On December 7, 2025, a hackathon for fourth-year students of the Department of Theory and Technology of Programming took place as part of the “Fundamentals of Data Mining” course. The event incorporated elements of product analytics. The aim of the event was to strengthen students’ practical skills through working with real data under conditions close to professional analytical practice. This approach extended learning beyond traditional lectures and immersed students in an environment resembling a real IT project.

Challenges and Format

Participants worked with a real business dataset under time constraints.
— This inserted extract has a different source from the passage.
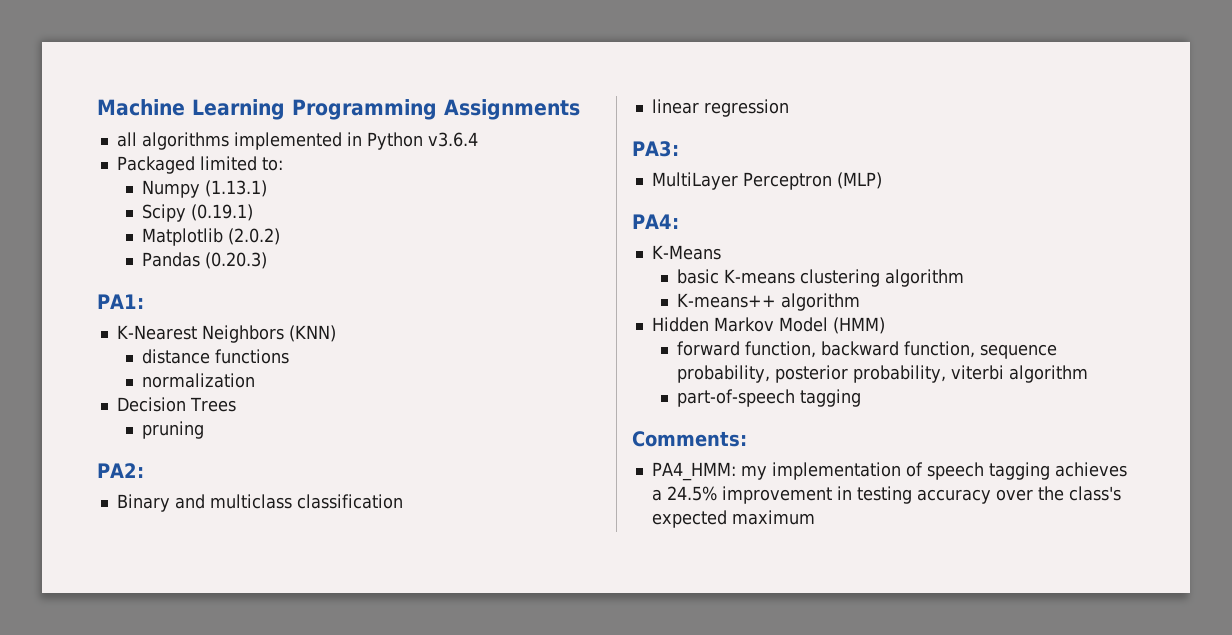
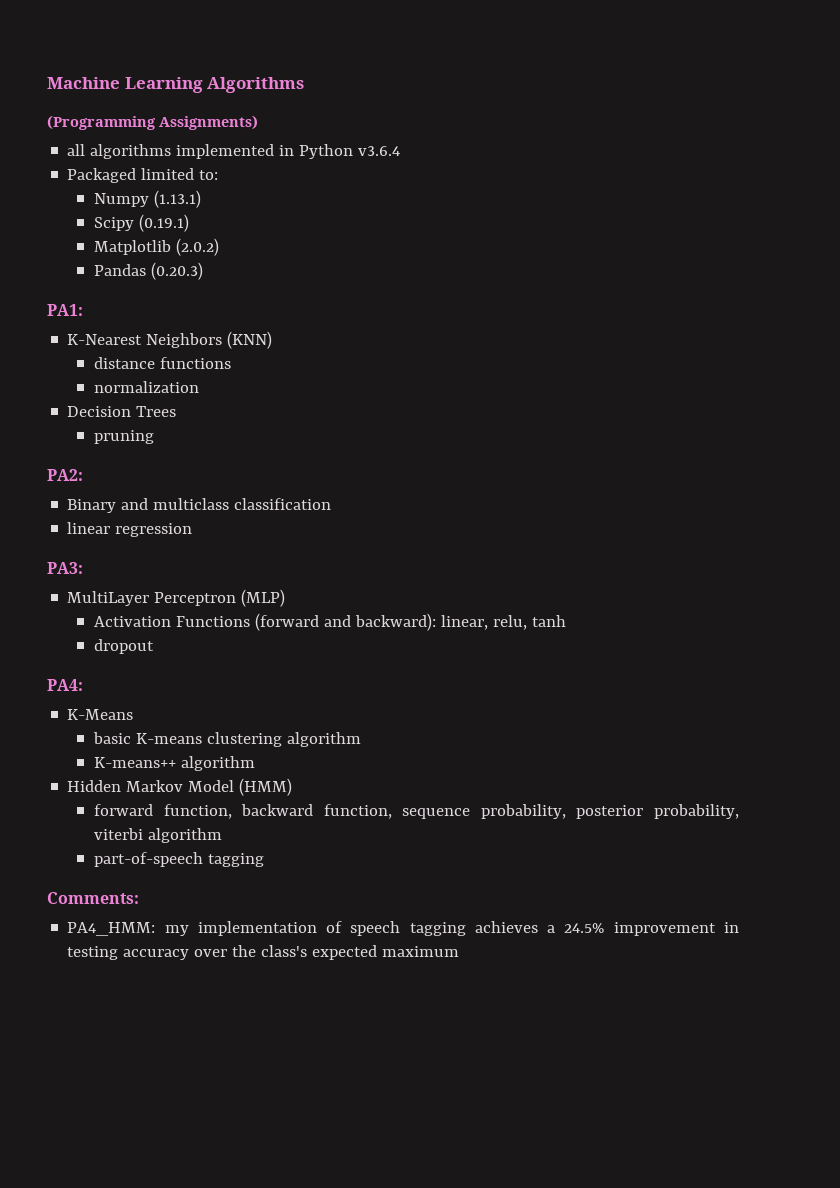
- Machine Learning Programming Assignments
+ Machine Learning Algorithms
+ (Programming Assignments)
+ Activation Functions (forward and backward): linear, relu, tanh
+ dropout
The hackathon format provided full flexibility in choosing tools and approaches — from data preprocessing to building predictive models and delivering final presentations. This enabled students to experience the dynamics of analytical work, where both technical solutions and the ability to make prompt, well-reasoned decisions are essential.

Teamwork

Effective team collaboration was a key success factor. Students distributed roles, supported one another, and adapted to changes, developing skills in cooperation, communication, and responsibility.

Hackathon Winners

The winning team demonstrated the best combination of technical expertise and strong team performance. We congratulate the winners:

  • Yevheniia Bazhmaieva
  • Vladyslav Pavlenko
  • Zlata Vasylenko
  • Dmytro Ostapenko
  • Olha Melnykova
  • Oksana Panchyshyn

Department Tradition

Hackathons have long been an integral part of the department’s educational environment and are regularly organized in collaboration with industry partners, including Hackathon Expert Group.

At the same time, this event marked the first integration of the hackathon format directly into an academic course. The format was designed with consideration of modern industry practices, particularly those used by Genesis, allowing the educational process to be closely aligned with real-world data analysis workflows.